A graphic of a Normal distribution. Note that the Normal distribution is unimodal, symmetric, and bell-shaped. All Normal distributions look like this. The only differences are the numbers along the x-axis. |
In the previous chapter, we covered the Binomial distribution, which is a very important distribution for modeling discrete random variables. The most important distribtion for this chapter is the Normal distribution, which is even more important. Where the Binomial distribution was only able to model certain types of discrete random variables, the Normal distribution is able to approximately model the distribution of the sample mean (almost always).
The Probability Density Function
The authors would have started Chapter 6 with the Normal distribution if it had a nice shape. It does not. Thus, areas (probabilities) are much more difficult to calculate than in the case of the Uniform distribution. In fact, not even calculus allows us to calculate areas exactly. This is the reason for needing to tabulate areas corresponding to different z-values (Table A.3).
For those who are interested, here is the actual pdf for the Normal distribution.
$$ f(x) = \frac{1}{\sqrt{2\pi}} e^{-\frac{(x - \mu)^2}{2\sigma^2}} $$
Note that there is an $x$ in the right-hand-side of the pdf. That means the pdf depends on the value of $x$. Thus, its graph is not flat. Thus, it is more difficult to calculate the areas (probabilities).
That is the bad news. The good news is that Excel can calculate those areas for you. In fact, if you would like, you can use Table A.3 to help calculate those probabilities. Table A.3, like most standard Normal tables, provides probabilities for P[Z ≤ z] for values of z between -4 and 4.
As always, make the computer do the calculations. You should worry about interpretation.

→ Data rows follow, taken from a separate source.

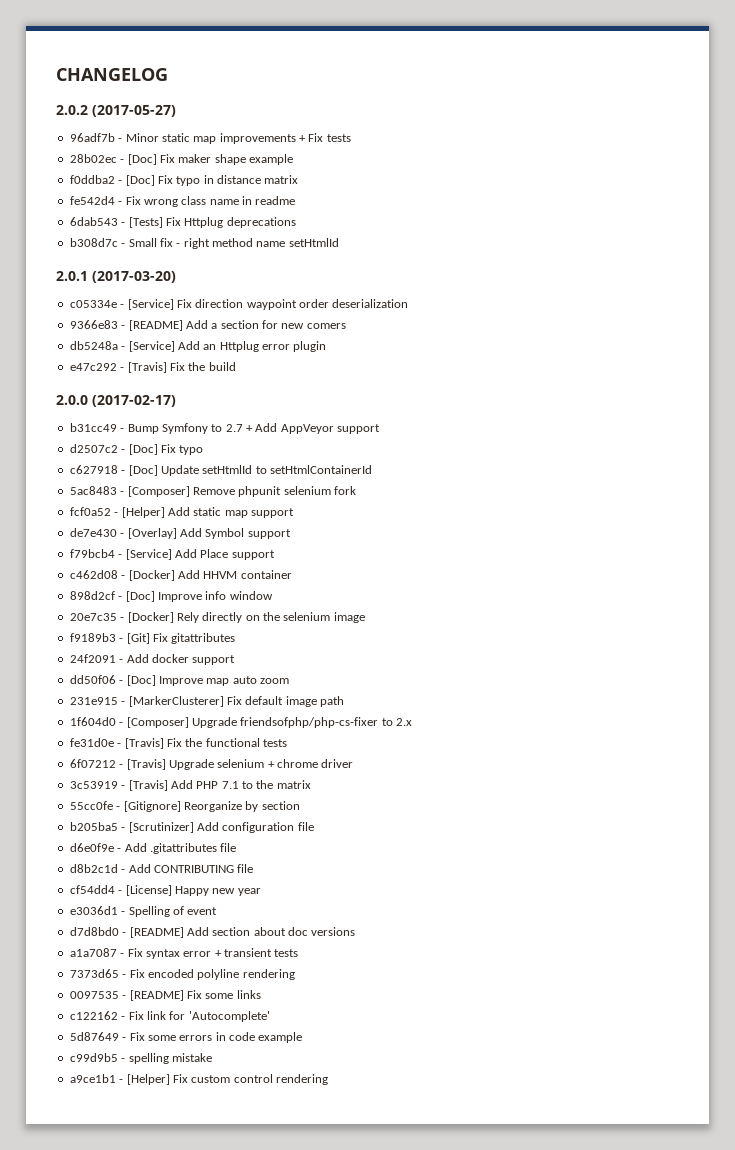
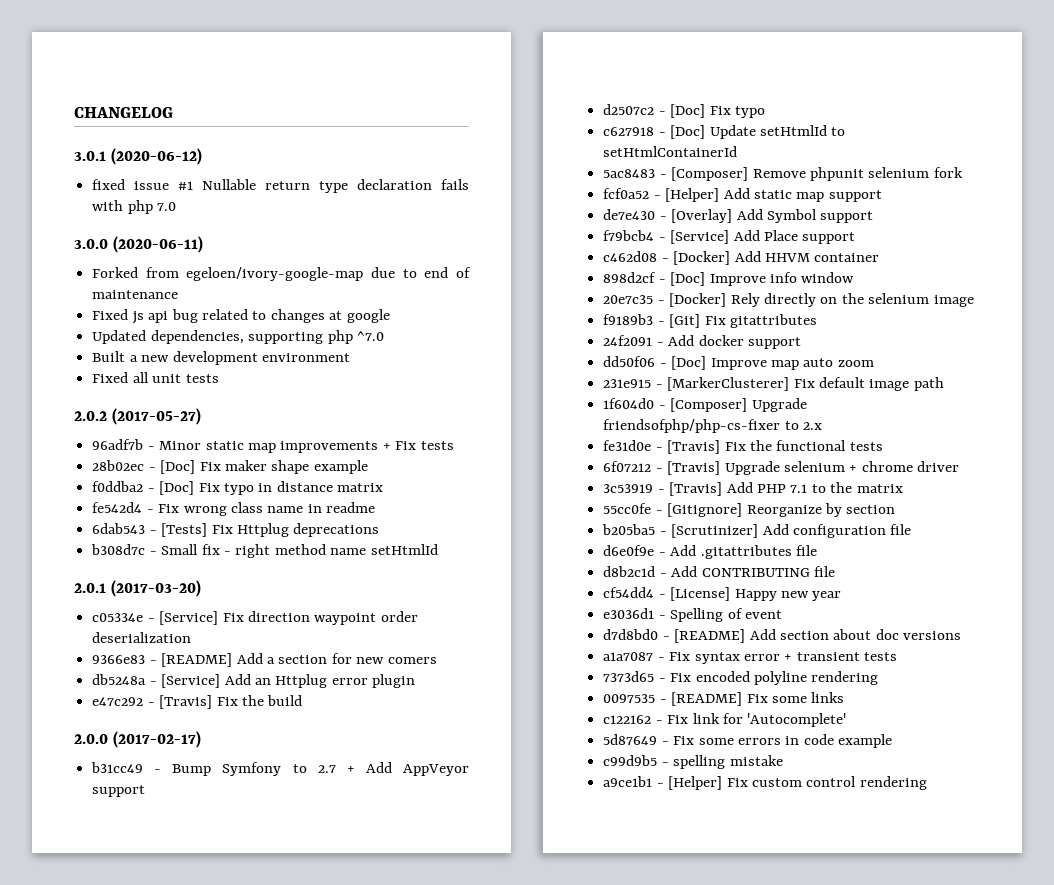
+ 3.0.1 (2020-06-12)
+ fixed issue #1 Nullable return type declaration fails with php 7.0
+ 3.0.0 (2020-06-11)
+ Forked from egeloen/ivory-google-map due to end of maintenance
+ Fixed js api bug related to changes at google
+ Updated dependencies, supporting php ^7.0
+ Built a new development environment
+ Fixed all unit tests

In Excel, the function is =NORM.DIST
. In the Excel case, one needs to get the probability statement in the form of P[X ≤ x] (or, equivalently, P[X < x]), where x is a number.
That may seem difficult. However, there are only four options for probability statments. The following table show how to get each option into the “correct inequality form:”
1. | P[X ≤ x] | ||||
2. | P[X ≥ x] | = | 1 - P[X ≤ x] | ||
3. | P[x1 ≤ X ≤ x2] | = | P[X ≤ x2] - P[X ≤ x1] | ||
4. | P[X ≤ x1 or X ≥ x2] | = | P[X ≥ x2] + P[X ≤ x1] | = | 1 - P[X ≤ x2] + P[X ≤ x1] |
As these are the only four possible probability statements, you should learn this table. By the way, the first two are the most common.
Probability Examples
A. Let us be given that the random variable X follows a Normal distribution with mean 0 and standard deviation 2. What is the probability that x is less than 2?
The first step is to translate the words above into probability terms. Here, we are given X ~ N(μ=0; σ=2). We are asked to calculate P[X < 2].
Ans. =NORM.DIST(2,0,2,TRUE)
Ans. 0.8413
B. Let us be given that IQ scores follow a Normal distribution with mean 100 and standard deviation 15. What is the probability that a randomly selected person will have an IQ greater than 90?
Again, the first step is to abstract the words into symbols. Here, we are given IQ ~ N(μ=100; σ=15). We need to calculate P[IQ > 90]. Note the direction of the inequality in the probability statement. It is a Type 2 probability statement, >. Excel can only calculate probabilities when the inequality is < (or ≤). Thus, we will need to switch its direction. From the table above, note that P[IQ > 90] is identical to 1 − P[X ≤ 90]. Thus, we have:
Ans. =1-NORM.DIST(90,100,15,TRUE)
Ans. 0.7475. Thus, about 75% of people have IQs greater than 90.
C. The average height of adult males in Zimbabwe is Normally distributed with mean 68 inches and standard deviation 4 inches. What is the proportion of males that are between 5-foot and 6-foot tall?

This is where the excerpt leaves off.